E di pane, quello buono, laico, salutare, fatto a regola d’arte con farine integrali e semintegrali ricavate da sementi di grani antichi coltivate in biologico senza alcuna concessione alle scorciatoie si parla anche nella terza edizione dell’evento in programma il 15 e il 16 giugno 2019. La due giorni, che da San Marco in Lamis si allarga a Rignano Garganico, accoglierà maestri panificatori in arrivo da ogni parte d’Italia e del mondo, tra cui l’indiano Alysha Aggarwal, l’olandese Sophia Ohligs del Forno Collettivo di Milano, che dibatteranno e metteranno le mani in pasta, un atto che sin dall’antichità è simbolo e sinonimo di nutrizione.
Il tema scelto per questa terza edizione è Di pane e di terra. «Il pane è tratto d’unione e trattato di pace, simbolo della riuscita alleanza tra energie di natura e braccia umane, da lasciare in consegna alle generazioni future», spiega il fondatore di Grani Futuri, Antonio Cera. Nato a San Marco in Lamis, laureato alla Bocconi e poi tornato nel suo Gargano, il fornaio pugliese, è l’artefice della nascita di un movimento culturale ed economico che si pone come obiettivo la valorizzazione della terra e del pane, attraverso la diffusione di una cultura che divulghi le buone pratiche nell’intero ciclo produttivo raccolte negli undici punti del Manifesto Futurista del Pane. «Un modo – spiega – per creare economia e cultura abbinata allo sviluppo di un certo modo di coltivare, di molire, di utilizzare il grano».
Non si tratta di un obiettivo semplice da perseguire, ma anno dopo anno le firme in calce al manifesto aumentano testimoniando un coinvolgimento sempre maggiore intorno a un alimento primigenio, facente parte da oltre 30.000 anni della storia dell’umanità.

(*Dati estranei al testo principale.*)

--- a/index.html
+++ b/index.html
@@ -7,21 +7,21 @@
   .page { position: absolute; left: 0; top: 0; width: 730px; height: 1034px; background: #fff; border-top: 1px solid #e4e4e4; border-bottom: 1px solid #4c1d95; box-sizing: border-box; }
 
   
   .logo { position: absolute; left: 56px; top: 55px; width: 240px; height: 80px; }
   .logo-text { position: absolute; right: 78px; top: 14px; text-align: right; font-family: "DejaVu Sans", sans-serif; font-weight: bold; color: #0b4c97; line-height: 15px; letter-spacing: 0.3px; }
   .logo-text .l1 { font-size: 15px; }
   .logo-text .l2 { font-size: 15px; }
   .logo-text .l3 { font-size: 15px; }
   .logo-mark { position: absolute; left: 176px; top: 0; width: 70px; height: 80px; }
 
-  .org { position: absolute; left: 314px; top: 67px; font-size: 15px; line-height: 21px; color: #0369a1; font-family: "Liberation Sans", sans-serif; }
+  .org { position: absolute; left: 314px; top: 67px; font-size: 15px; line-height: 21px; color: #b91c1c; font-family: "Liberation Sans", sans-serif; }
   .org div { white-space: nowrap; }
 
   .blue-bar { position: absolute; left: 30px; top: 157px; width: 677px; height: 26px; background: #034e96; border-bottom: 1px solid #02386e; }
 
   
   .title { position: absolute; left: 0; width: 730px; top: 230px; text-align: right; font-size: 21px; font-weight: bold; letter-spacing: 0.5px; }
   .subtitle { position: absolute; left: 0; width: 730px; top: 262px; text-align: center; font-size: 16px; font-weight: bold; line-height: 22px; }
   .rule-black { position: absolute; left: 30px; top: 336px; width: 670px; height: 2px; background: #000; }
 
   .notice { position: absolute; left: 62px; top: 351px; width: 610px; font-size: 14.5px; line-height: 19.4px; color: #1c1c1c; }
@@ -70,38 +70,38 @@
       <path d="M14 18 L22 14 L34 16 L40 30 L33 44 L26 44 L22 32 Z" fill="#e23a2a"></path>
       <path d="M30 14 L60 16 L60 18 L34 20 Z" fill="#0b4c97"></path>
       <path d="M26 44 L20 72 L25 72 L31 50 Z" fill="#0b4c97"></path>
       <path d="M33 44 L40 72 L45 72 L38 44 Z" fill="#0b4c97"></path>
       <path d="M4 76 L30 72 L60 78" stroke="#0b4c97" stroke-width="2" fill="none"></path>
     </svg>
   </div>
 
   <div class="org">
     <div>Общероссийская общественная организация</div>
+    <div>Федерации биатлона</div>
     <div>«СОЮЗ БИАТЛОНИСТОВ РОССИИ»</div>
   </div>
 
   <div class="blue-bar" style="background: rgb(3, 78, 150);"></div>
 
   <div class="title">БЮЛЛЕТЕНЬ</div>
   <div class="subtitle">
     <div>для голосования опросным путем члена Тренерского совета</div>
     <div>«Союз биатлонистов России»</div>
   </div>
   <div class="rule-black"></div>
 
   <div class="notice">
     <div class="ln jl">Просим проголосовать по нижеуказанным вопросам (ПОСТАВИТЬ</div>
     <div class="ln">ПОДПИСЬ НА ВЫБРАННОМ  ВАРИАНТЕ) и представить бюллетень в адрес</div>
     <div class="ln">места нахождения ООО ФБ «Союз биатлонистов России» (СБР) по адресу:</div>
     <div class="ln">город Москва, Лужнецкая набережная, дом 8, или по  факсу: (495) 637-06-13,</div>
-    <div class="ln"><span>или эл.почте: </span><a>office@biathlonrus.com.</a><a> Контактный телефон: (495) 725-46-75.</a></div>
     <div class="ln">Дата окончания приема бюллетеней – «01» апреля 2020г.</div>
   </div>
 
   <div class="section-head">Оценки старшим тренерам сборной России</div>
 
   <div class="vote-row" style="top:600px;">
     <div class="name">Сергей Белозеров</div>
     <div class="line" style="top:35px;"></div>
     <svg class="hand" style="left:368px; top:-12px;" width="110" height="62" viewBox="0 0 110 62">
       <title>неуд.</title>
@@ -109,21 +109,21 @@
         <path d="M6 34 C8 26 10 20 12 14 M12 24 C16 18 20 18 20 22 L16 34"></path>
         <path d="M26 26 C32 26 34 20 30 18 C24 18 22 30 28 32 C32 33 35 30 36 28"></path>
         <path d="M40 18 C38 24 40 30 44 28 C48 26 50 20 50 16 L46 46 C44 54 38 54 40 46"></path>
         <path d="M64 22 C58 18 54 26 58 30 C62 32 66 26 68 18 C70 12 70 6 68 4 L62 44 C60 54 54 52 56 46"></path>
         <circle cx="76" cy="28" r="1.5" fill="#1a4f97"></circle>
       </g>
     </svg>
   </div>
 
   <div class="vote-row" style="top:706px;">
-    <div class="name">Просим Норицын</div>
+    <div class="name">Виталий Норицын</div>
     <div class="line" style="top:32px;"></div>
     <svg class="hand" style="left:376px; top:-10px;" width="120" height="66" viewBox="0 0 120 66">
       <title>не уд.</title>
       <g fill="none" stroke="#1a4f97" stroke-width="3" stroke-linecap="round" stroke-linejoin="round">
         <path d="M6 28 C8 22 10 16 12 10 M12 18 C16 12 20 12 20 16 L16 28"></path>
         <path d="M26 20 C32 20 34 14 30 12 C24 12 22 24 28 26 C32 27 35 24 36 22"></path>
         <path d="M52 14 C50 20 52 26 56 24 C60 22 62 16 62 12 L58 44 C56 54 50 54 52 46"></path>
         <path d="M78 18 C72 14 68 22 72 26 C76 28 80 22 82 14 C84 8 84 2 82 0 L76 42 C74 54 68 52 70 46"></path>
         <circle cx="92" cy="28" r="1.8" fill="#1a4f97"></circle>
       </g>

E oltre ai fornai, ai quali si è aggiunto anche Gabriele Bonci, compaiono anche quelle di un pasticciere come Corrado Assenza che ha fatto della naturalità e del territorio il suo mantra, di uno scrittore come Pino Aprile, di un biologo e farmacologo come Angelo Luigi Vescovi e di un artigiano della birra come Teo Musso. A dare il proprio contributo accettando l’invito a mettere le mani in pasta sono stati molti chef che, in collaborazione con altrettanti fornai, firmano piatti in cui – ça va sans dire – il pane è elemento fondamentale.

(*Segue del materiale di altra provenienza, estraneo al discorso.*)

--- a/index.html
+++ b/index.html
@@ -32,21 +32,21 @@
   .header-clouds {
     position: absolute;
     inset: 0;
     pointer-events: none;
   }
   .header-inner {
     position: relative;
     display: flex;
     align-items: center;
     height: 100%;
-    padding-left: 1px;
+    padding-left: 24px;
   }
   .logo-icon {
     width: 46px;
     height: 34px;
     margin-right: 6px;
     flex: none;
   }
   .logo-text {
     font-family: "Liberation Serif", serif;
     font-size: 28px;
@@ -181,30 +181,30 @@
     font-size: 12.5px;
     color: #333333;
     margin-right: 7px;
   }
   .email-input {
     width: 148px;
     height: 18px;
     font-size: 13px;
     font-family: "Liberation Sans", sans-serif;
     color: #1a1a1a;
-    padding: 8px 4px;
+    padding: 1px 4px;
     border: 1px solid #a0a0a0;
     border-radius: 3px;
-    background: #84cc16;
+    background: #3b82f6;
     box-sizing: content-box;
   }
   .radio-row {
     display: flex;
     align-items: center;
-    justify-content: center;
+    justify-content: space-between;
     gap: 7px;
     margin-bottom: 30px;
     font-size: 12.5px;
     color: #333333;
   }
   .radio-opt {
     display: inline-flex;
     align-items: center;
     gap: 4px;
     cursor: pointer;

Tra gli intenti ce n’è anche uno benefico. Tutto il ricavato della cena, simbolicamente battezzata “Panenutrice” («Un nuovo lemma che speriamo entri nel linguaggio comune come la riscrittura dei modi di coltivazione del grano, della panificazione e del consumo del pane») saranno devoluti per l’allestimento di un Laboratorio del pane per i bambini del reparto di Oncologia Pediatrica dell’Ospedale “Casa Sollievo della Sofferenza” di San Giovanni Rotondo. «Perché – conclude Cera – è dimostrato che mettere le mani in pasta è un “atto magico” che fa lievitare l’umore e allena ad avere cura, dell’impasto e di sé».